The Gold Is Incredibly Fine
When you’re dealing with gold bars, the purity of the gold is actually incredibly fine. Usually gold bars are minted with .999 or .9999 purity. These numbers merely indicate that a piece of fine gold (.999) is 99.90% pure while pure gold (.9999) is 99.99% pure. Usually when gold bars are minted, a certain percentage of other precious metals are minted into the bar or coin or bullion to help increase the hardness of the metal. Gold is a naturally soft metal, so sometimes it needs a little platinum or other precious metal to make it a bit more sturdy. It’s especially useful for jewelry, but also applies to gold bars.

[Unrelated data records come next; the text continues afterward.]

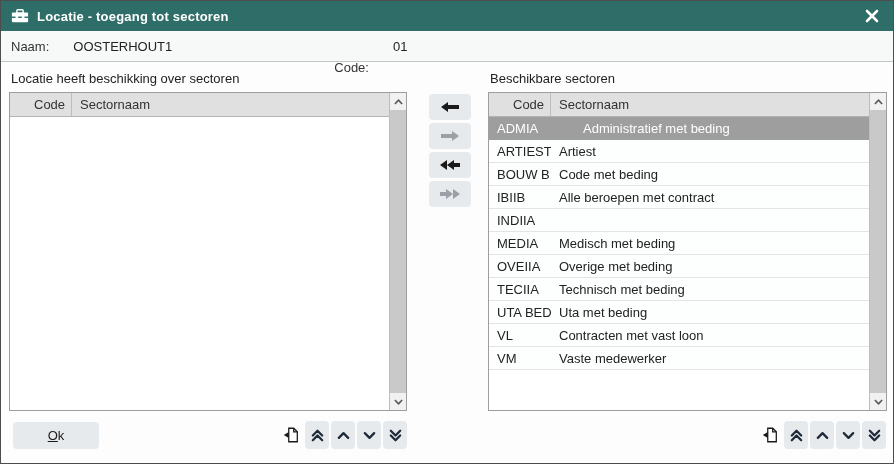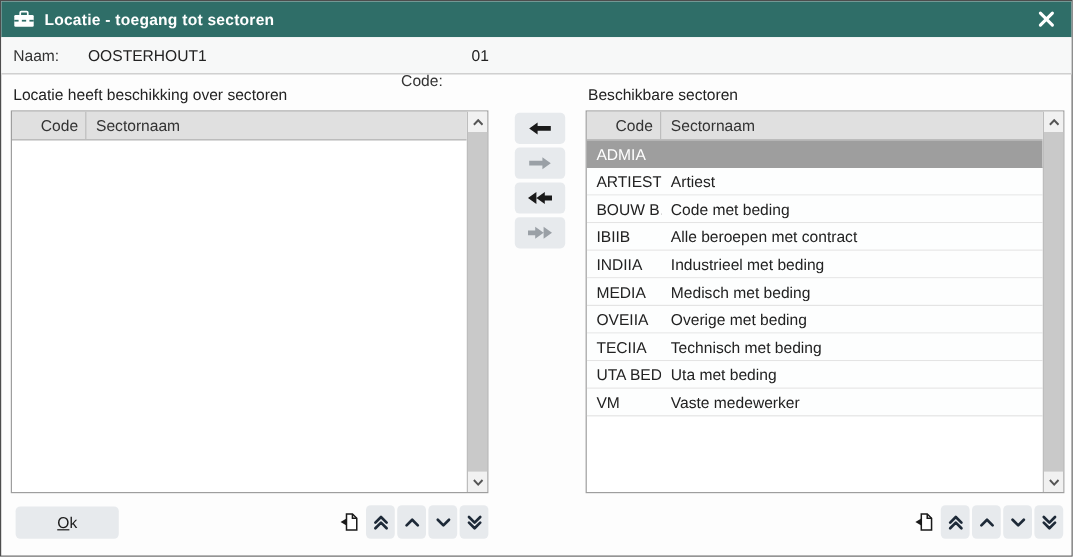--- a/index.html
+++ b/index.html
@@ -167,6 +167,7 @@
       </div>
       <div class="row selected">
         <div class="cell-code">ADMIA</div>
+        <div class="cell-name">Administratief met beding</div>
       </div>
       <div class="row">
         <div class="cell-code">ARTIEST</div>

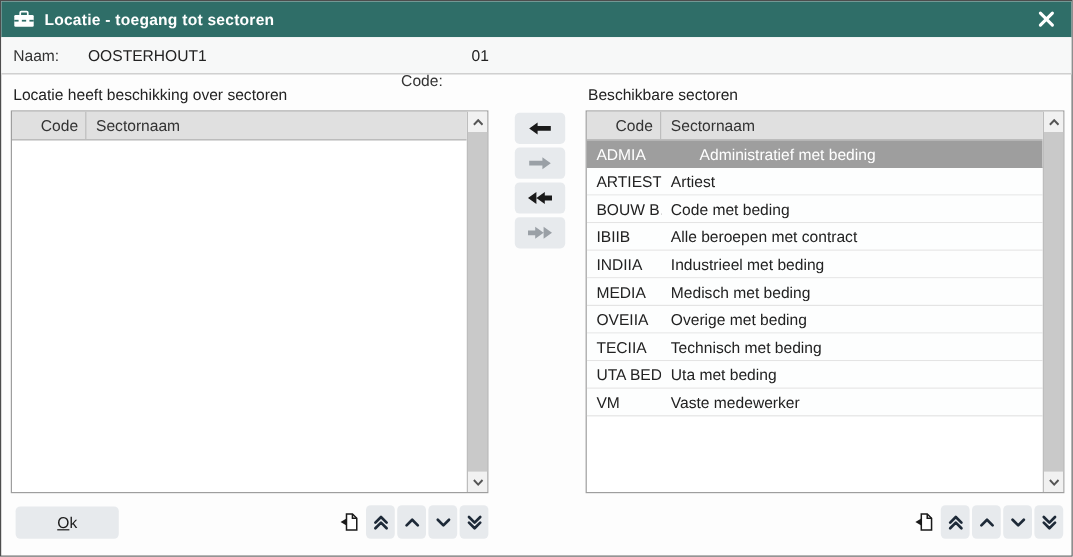--- a/index.html
+++ b/index.html
@@ -183,7 +183,6 @@
       </div>
       <div class="row">
         <div class="cell-code">INDIIA</div>
-        <div class="cell-name">Industrieel met beding</div>
       </div>
       <div class="row">
         <div class="cell-code">MEDIA</div>

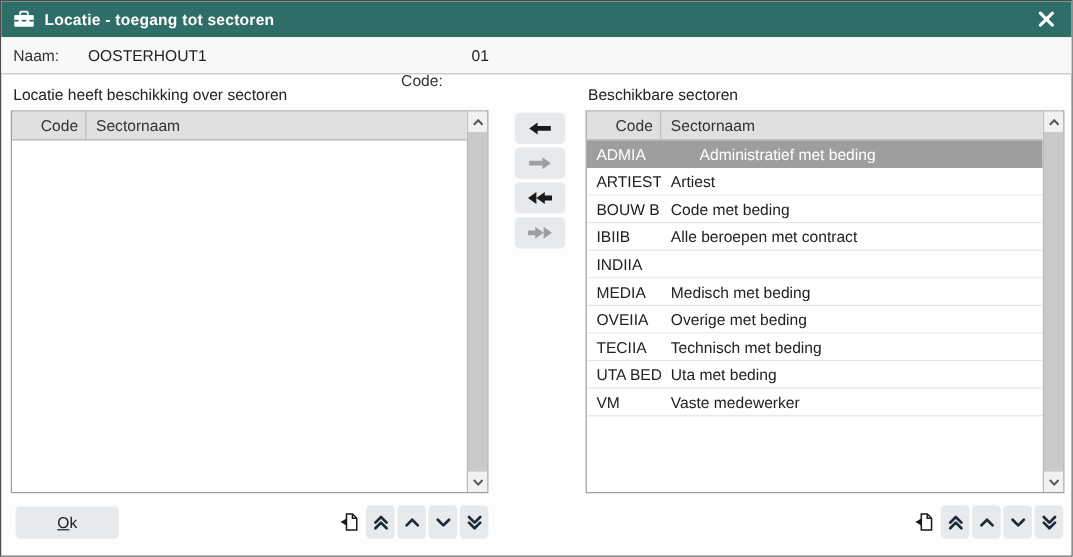--- a/index.html
+++ b/index.html
@@ -201,6 +201,10 @@
         <div class="cell-name">Uta met beding</div>
       </div>
       <div class="row">
+        <div class="cell-code">VL</div>
+        <div class="cell-name">Contracten met vast loon</div>
+      </div>
+      <div class="row">
         <div class="cell-code">VM</div>
         <div class="cell-name">Vaste medewerker</div>
       </div>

Gold Bars Are Almost Inflation Proof
Supply chain issues in the wake of the covid-19 pandemic combined with a rise in prices has led to a period of inflation in recent months. This inflation is disrupting the way we do business in myriad ways. So, in times like these investors might turn to gold as a hedge to protect against inflation. When deflation occurs, the purchasing power of the metal also tends to go up. Gold tends to retain its value during economic issues and can usually rebound significantly once a recession/period of inflation ends. It’s price rises when the cost of living rises. Furthermore, investors love gold as a weighted diversification of their portfolio and insulate themselves against geopolitical uncertainty. Overall, the precious metal is a good bet for investing in various capacities.
They Come In Different Sizes
One of the nicer aspects of investing in physical gold is the size, variety, and versatility one can get with these magnificent bars. Buyers can usually get them in sizes ranging from a single gram to 400 ounces. That’s a lot of variety! It might be best to start with a certified 1 oz gold bar, experience the joy and advantages that come with it, then branch out into buying more of the same or going into different sizes.
Only A Few Mints Make Them
Interestingly enough, only a few minutes actually manufacture gold bars. Both private and government mints exist, but there are very few. Some mints, such as the Scottsdale Mint, are renowned for their dedication to high quality. Others are better known as bullion manufacturers or for making gold jewelry. Due to the nature of precious metals and their value, getting something directly from the mint offers a unique opportunity to acquire something of immense value and worthwhile investment within the magnificent world of gold bars.